Camille Hardman and Gary Lane’s documentary “Still Working 9 to 5” cold-opens with an archival clip of Jane Fonda giving a television interview about “9 to 5,” the 1980 comedy she produced and starred in alongside Lily Tomlin and Dolly Parton. As the interviewer presses her about what kind of film to expect from the radical activist, Fonda blurts, “it’s a movie about secretaries fantasizing about murdering their boss,” to which the interviewer responds, “So it’s not a political statement, is it?” This is an assertion that Hardman and Lane will emphatically disprove over the course of the next hour and 40 minutes.

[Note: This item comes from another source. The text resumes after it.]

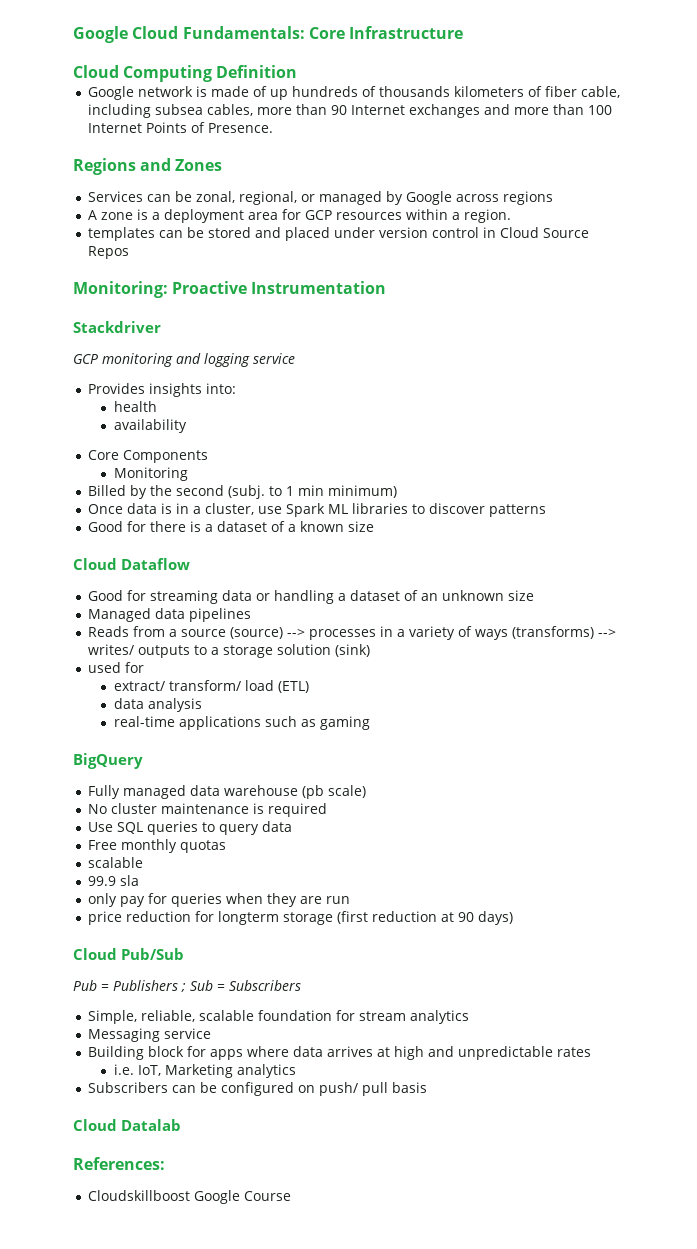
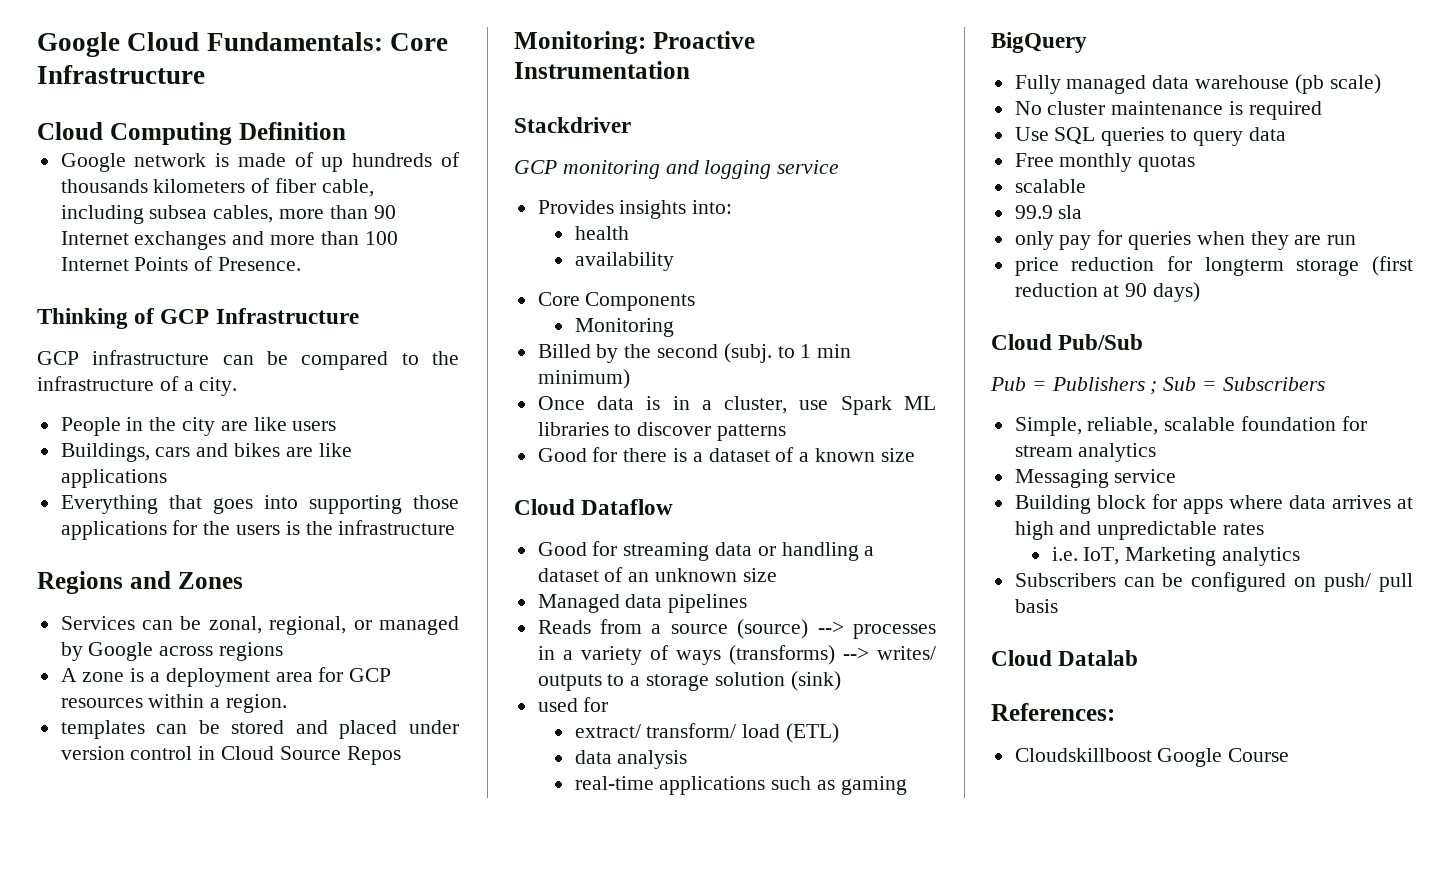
(274, 128) none -> [37,308,359,329] [37,350,459,370] [37,376,238,396] [60,417,337,436] [60,443,352,462] [60,469,167,488] [60,495,460,514] [60,520,456,540] // Thinking of GCP Infrastructure // GCP infrastructure can be compared to the infrastructure of a city. // People in the city are like users // Buildings, cars and bikes are like applications // Everything that goes into supporting those applications for the users is the infrastructure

“Still Working 9 to 5” doesn’t innovate or experiment with documentary form: This is a straightforward talking-heads and archival-footage kind of project. But the access to the film’s stars and producers, as well as notable feminist activists spanning the first and third waves of feminism, is what makes this documentary appealing.
Lane produced and appeared in the 2011 documentary “Hollywood to Dollywood,” depicting the road trip he took with his twin brother Larry to deliver a script to Dolly Parton at her namesake Pigeon Forge, Tennessee, theme park, so his connection to the country star could have perhaps been the boost to get her on board the project. (Larry Lane also serves as a producer.) Parton even contributes a new recording of her iconic, Oscar-nominated theme song “9 to 5,” on which she duets with Kelly Clarkson.
The first half of “Still Working 9 to 5” is dedicated to the development and production of the 1980 comedy, which had a unique journey to the screen. In the late ‘70s, Fonda and activist partner Bruce Gilbert turned from political action to making films that highlighted the issues they cared about in order to bring attention to, say, the plight of Vietnam vets (“Coming Home”) or the nuclear threat (“The China Syndrome”).
For “9 to 5,” Fonda partnered with the Boston-based labor organization run by Karen Nussbaum in an effort to address the issues facing working women in clerical jobs, at the height of the women’s movement. The script started with data and testimonials that Nussbaum delivered, and the film was cast before a word was written, with Fonda hand-picking Tomlin and Parton as her co-stars.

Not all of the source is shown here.